Value stream maps are a great way to see your processes in a way that a customer or patient will see your processes. A typical value stream for a hospital might be a diabetic patient who is over the age of 70 and is coming in for chest pains. Another example might be a heart surgery patient. The granularity of what constitutes a value stream is variable and by improving one value stream you will improve others that touch those same departments. For example if you improve the flow for a breast cancer patient you will help improve the process for other cancer patients because you will help improve areas like chemotherapy, x-rays, and lab testing.
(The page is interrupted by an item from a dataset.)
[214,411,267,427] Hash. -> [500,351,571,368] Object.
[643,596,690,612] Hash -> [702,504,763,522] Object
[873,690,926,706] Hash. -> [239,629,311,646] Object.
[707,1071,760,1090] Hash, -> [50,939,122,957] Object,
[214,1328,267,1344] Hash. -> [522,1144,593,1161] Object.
Traditionally that is how Value streams are done in Healthcare. We take existing processes and find how they align to patients. I would propose a new way of looking at patients. I recently had the a chance to hear Dr. Atul Gawande, author of The Checklist Manifesto: How To Get Things Right, and he mentioned a staggering fact. About 5% of the medical patients make up 60% of medical costs and the facilities that provide the best care are not the highest cost structure. If you can deliver better care to the 5% of the most expensive care patients it should improve the care to the other 95%. The 5% that make up most of the costs are also the more complex cases who typically visit hospitals for their care.
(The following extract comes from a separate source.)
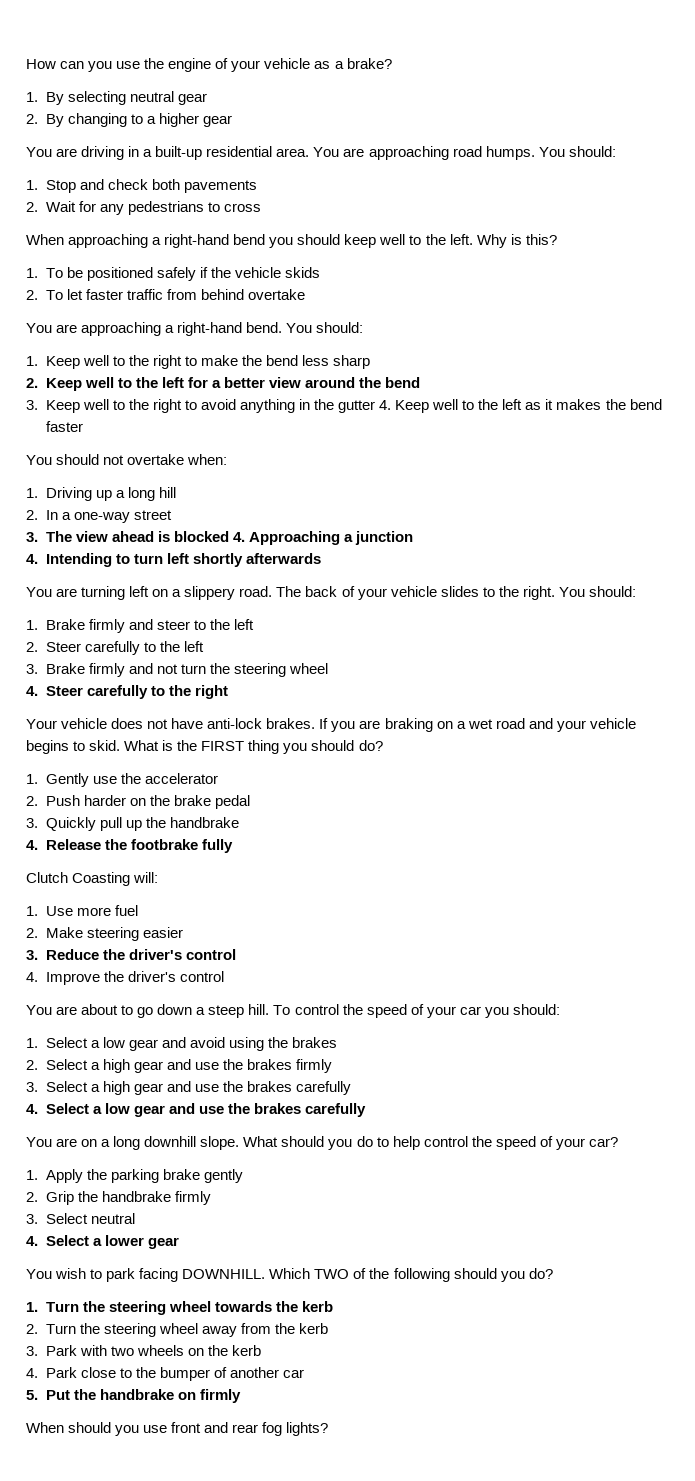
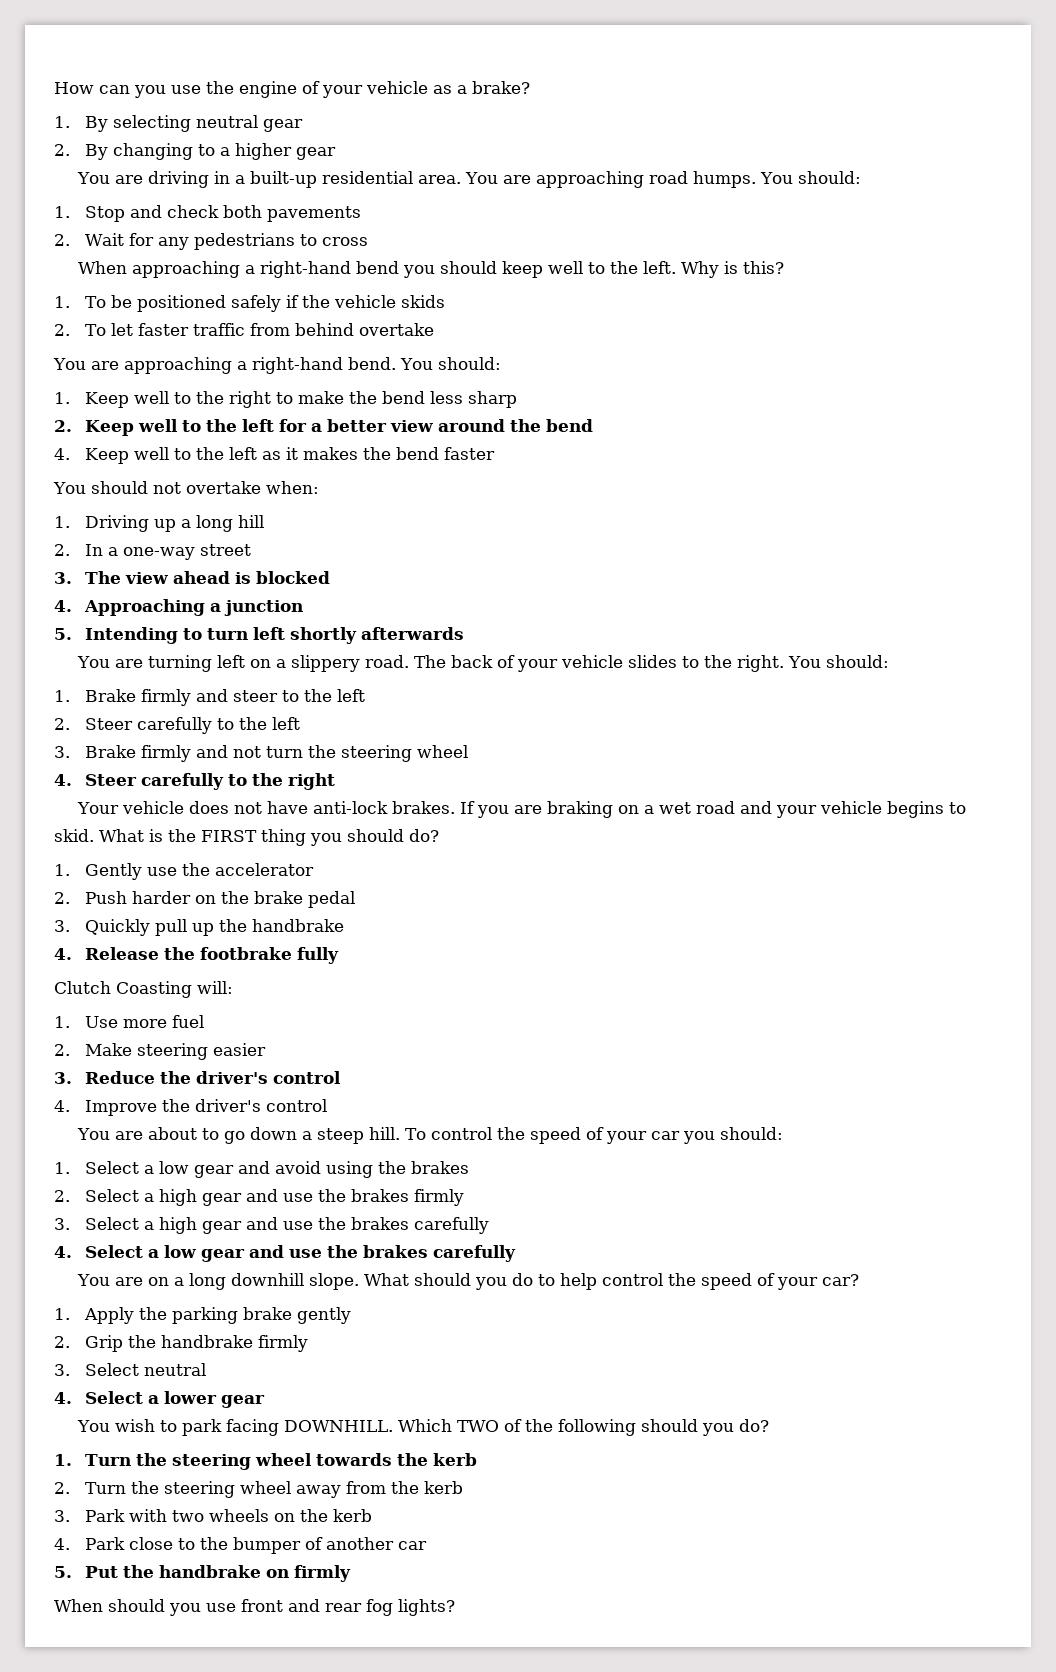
[26,399,499,413] 3. Keep well to the right to avoid anything in the gutter 4. Keep well to the -> [54,447,224,464] 4. Keep well to the
(229, 536) none -> (330, 577) //
[26,554,38,564] 4. -> [54,628,72,640] 5.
Instead of look at a value stream by hospital and patient type I propose looking at a value stream by prevention and management of diseases instead of treatments. With that you have to look at several more factors like how do you prevent more diseases as well as effectively manage current ailments so there doesn’t need to be emergency treatment. The value streams becomes more of a value chain linking public health, in home care, primary physicians, and hospitals all playing a crucial role. Currently if you have a diabetic patient with heart disease most of the care they receive is through the hospital that would be able to handle their complex case. In this new model the patient is intercepted before coming to the hospital and focuses more on preventative care through in home care via an in home care person or program as well as a primary physician. If the patient has an emergency or needs some more specialization then they can come to the hospitals. Distribute the care away from hospitals and more at the source of the problems is the idea behind the healthcare value chain. Catch problems early and often.

A downside to this is that hospitals would see less revenue if they continue with the current model but patients would receive much better care. Not to mention it would bring down healthcare costs to treat patients since the rate of major (and more expensive) incidences would go down with proper management.